**Your task:**
Working from the records below, repeat exactly the lines starting at the line that contains "none -> <div>" and ending at the line that contains "none -> <p>31", inclusive.

**Records for processing:**
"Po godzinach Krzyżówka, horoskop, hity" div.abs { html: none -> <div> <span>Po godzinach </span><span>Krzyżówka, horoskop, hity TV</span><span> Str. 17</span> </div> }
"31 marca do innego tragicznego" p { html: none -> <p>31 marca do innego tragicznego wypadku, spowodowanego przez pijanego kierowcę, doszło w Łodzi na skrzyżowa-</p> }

* * *

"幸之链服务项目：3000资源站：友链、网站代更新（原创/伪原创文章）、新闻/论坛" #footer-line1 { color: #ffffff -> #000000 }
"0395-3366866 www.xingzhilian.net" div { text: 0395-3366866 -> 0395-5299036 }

...

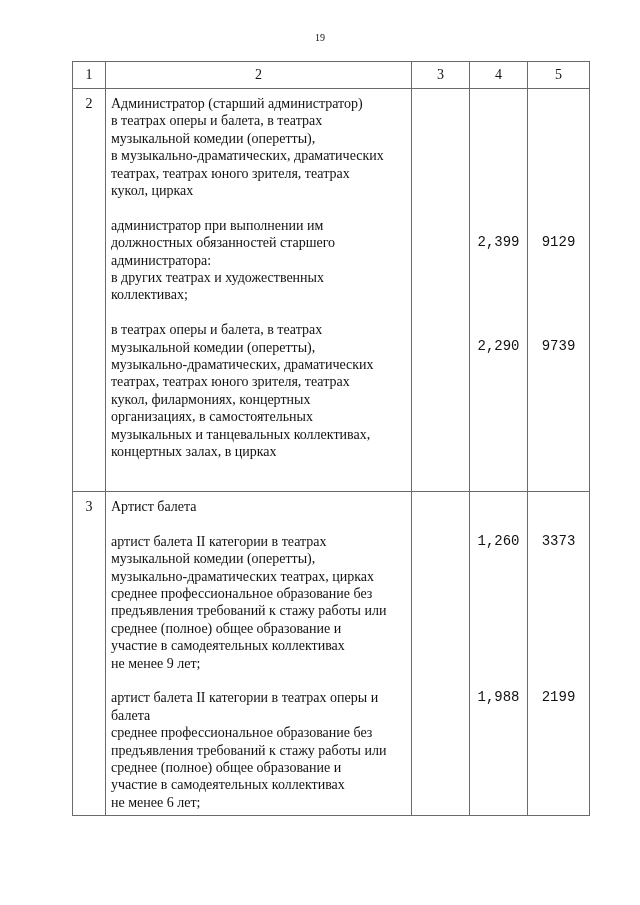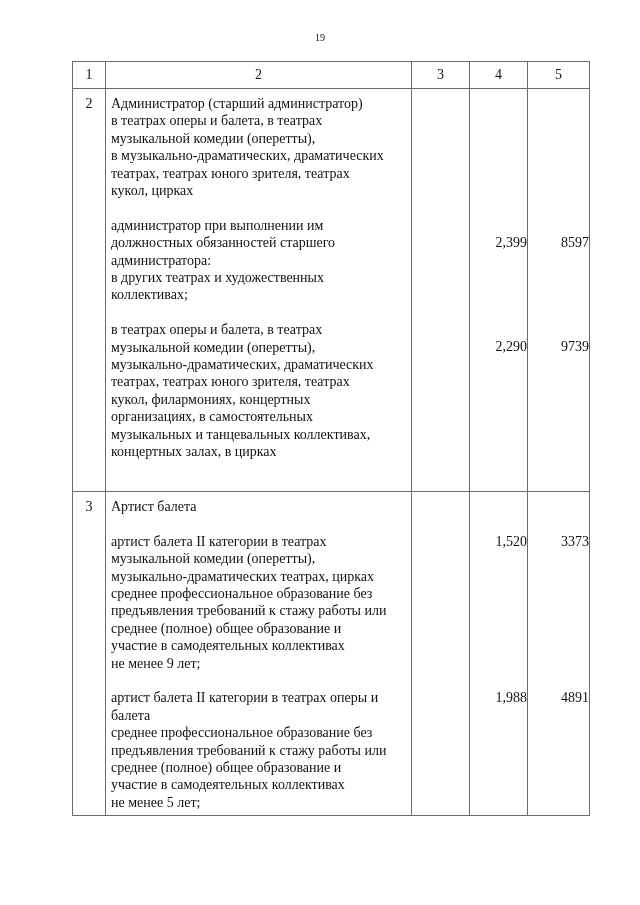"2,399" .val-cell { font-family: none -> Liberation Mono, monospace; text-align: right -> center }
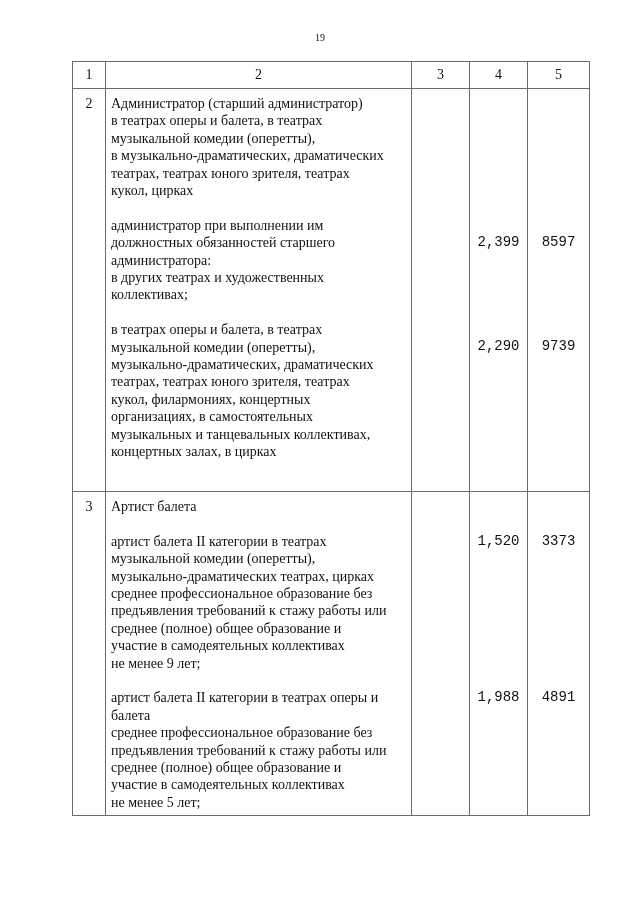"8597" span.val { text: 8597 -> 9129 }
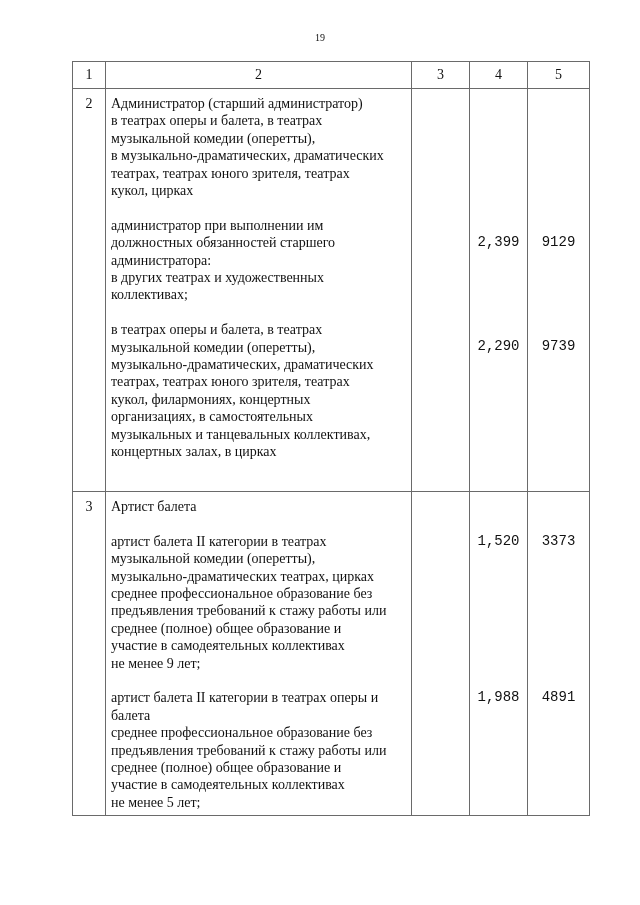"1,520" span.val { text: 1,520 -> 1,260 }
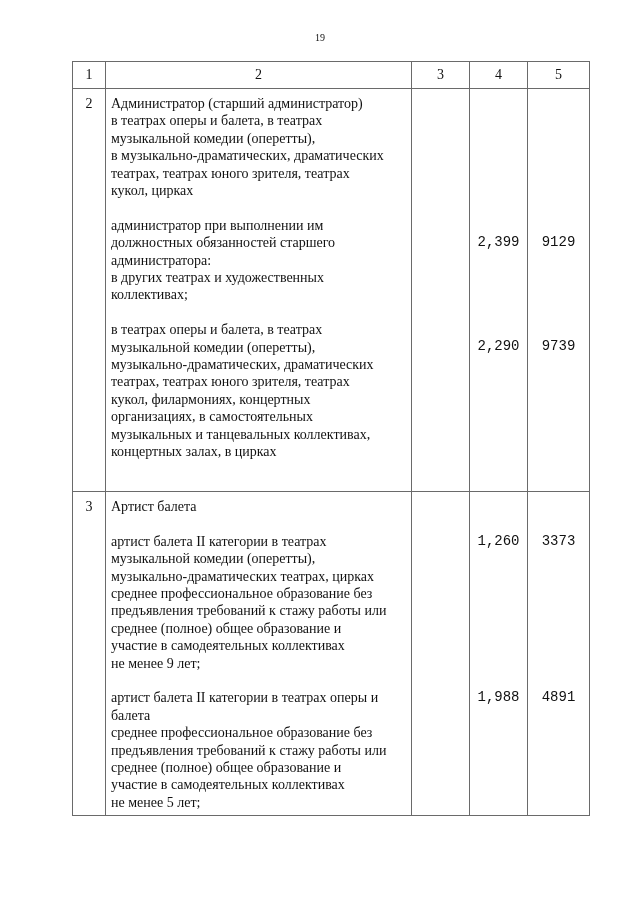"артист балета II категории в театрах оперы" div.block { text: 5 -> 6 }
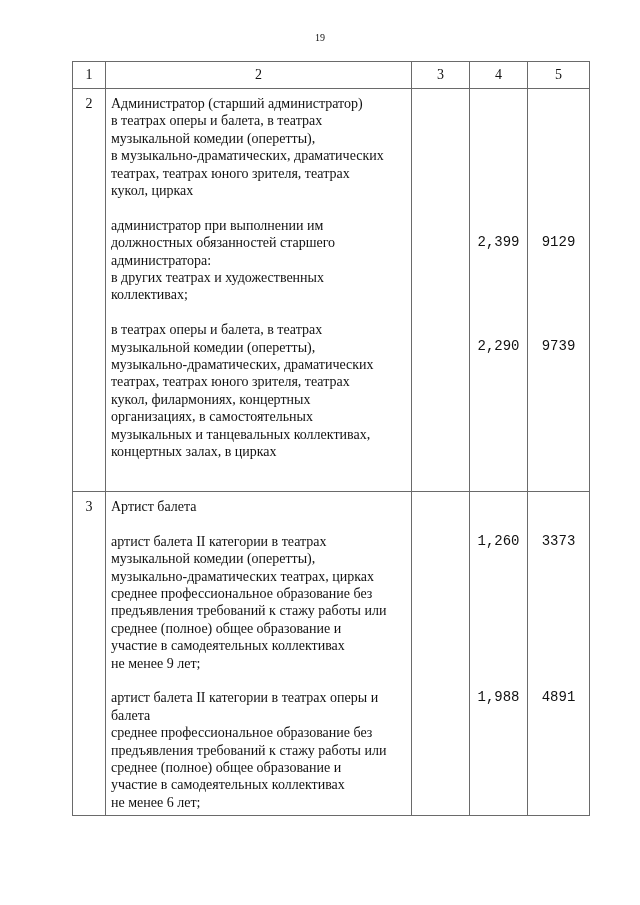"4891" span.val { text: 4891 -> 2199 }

**Solution to this task:**
"Po godzinach Krzyżówka, horoskop, hity" div.abs { html: none -> <div> <span>Po godzinach </span><span>Krzyżówka, horoskop, hity TV</span><span> Str. 17</span> </div> }
"31 marca do innego tragicznego" p { html: none -> <p>31 marca do innego tragicznego wypadku, spowodowanego przez pijanego kierowcę, doszło w Łodzi na skrzyżowa-</p> }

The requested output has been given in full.